Yes, I am going to post something about Charlie Hebdo. If you’re sick of the whole thing, look away now.
But I am bewildered. Almost everything that can be said, has been said, however there is something being repeated – mainly by those on the liberal left – which seems to go unchallenged, and sends my little head spinning.
Ok, so I will paraphrase, and I hope that no one feels I am misrepresenting the thrust of this, but when there are calls for a more forthright response from the Muslim community, there’s a chorus of: ‘Why should ordinary Muslims be held accountable for the actions of a few nutters? Extremist Islam, Jihadism etc is a perversion of the true faith of Islam. This has nothing to do with Islam. To ask for this is to be Islamophobic. Why should ordinary Muslims even have to justify or dissociate themselves from these psychopaths? And as for apologising? That’s just a ridiculous offensive thing to expect… And, yeah, why do people keep going on about it? How many times to ordinary mainstream Muslims have to say this is nothing to do with them and condemn it?’

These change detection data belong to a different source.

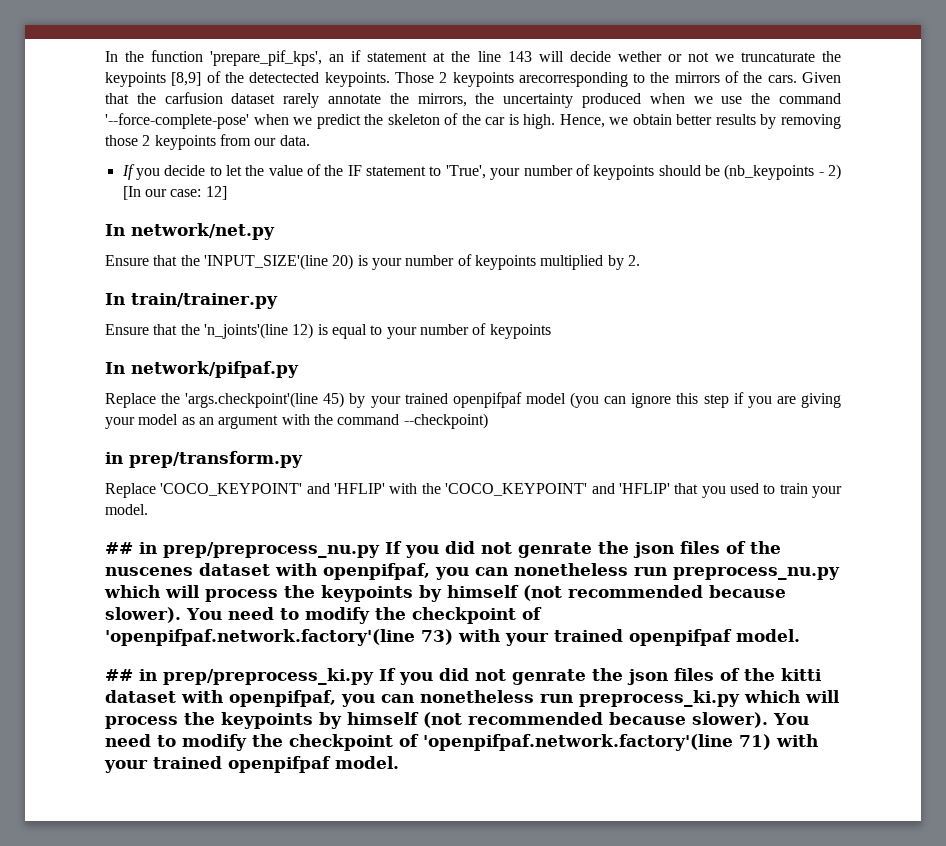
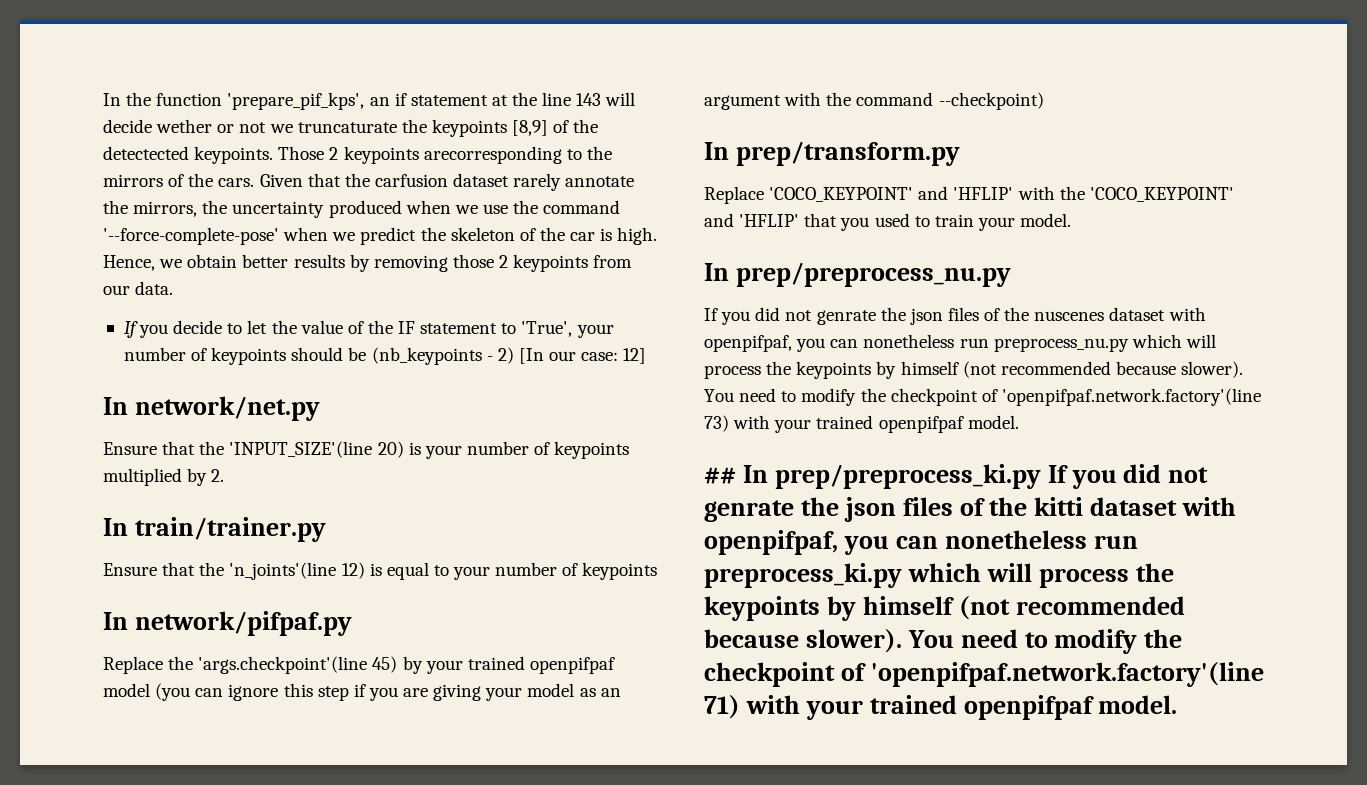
[105,452,123,464] in -> [704,142,729,160] In
[105,542,157,554] ## in -> [704,263,729,281] In
(380, 550) none -> (1011, 274) //
[139,669,157,681] in -> [742,465,768,483] In

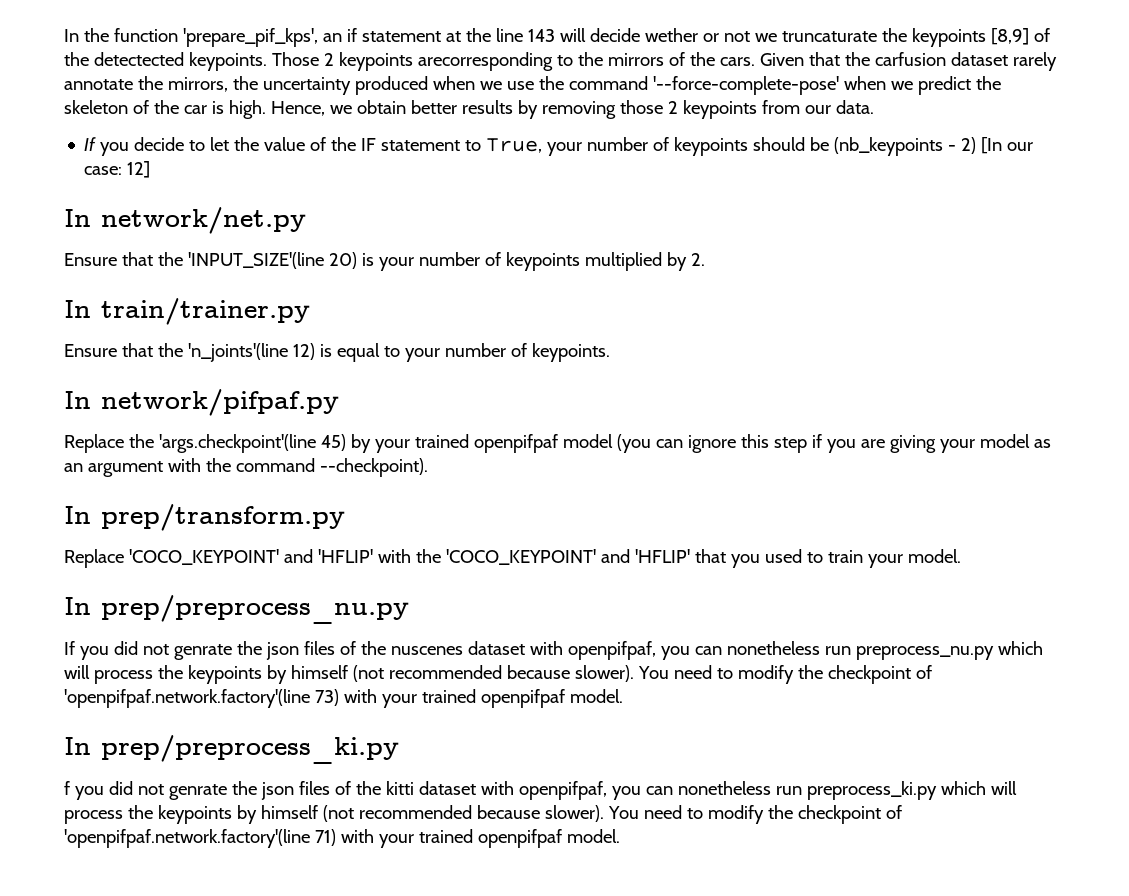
[521,321,573,337] 'True', -> [486,138,543,153] True,
[582,562,658,580] keypoints -> [531,343,610,362] keypoints.
[938,92,1044,110] --checkpoint) -> [319,458,428,477] --checkpoint).
[704,467,736,484] ## -> (623, 696) none
[1047,465,1068,483] If -> [64,781,70,795] // f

The comedian Mark Steel wrote a piece for The Independent about this last week. He wryly commented that Norwegian Christians weren’t expected to apologise for the massacre carried out by Anders Breivik; moderate Geordies weren’t expected to denounce the actions of Raoul Moat; and as for Americans, they can talk, he commented ironically, after all you can’t imagine someone going berserk with a gun in a public place there.
It was these comments – and similar that I heard elsewhere – that sparked my reaction, because, hang on a minute Mark Steel et al, the notion of a moderate community being asked to hold the actions of its transgressors to account applies in all three of those cases… and there are lots and lots and lots of other examples to add to it.
Ok, so Anders Breivik. The week after his terrible killing spree, there was endless soul searching. How could such a poisonous ideology be allowed to vent itself in our society? Was he psychotic or idealised, or both? Were there signs that should have been spotted? Were their things in his upbringing, in Norwegian society, that provoked his dangerous state of mind? What should Norwegian society do to prevent this from ever happening again? It would have been easy to simply write him off as a lone nutter and not even bother talking about it, but they, and we, did, because in western democracies we think collectively.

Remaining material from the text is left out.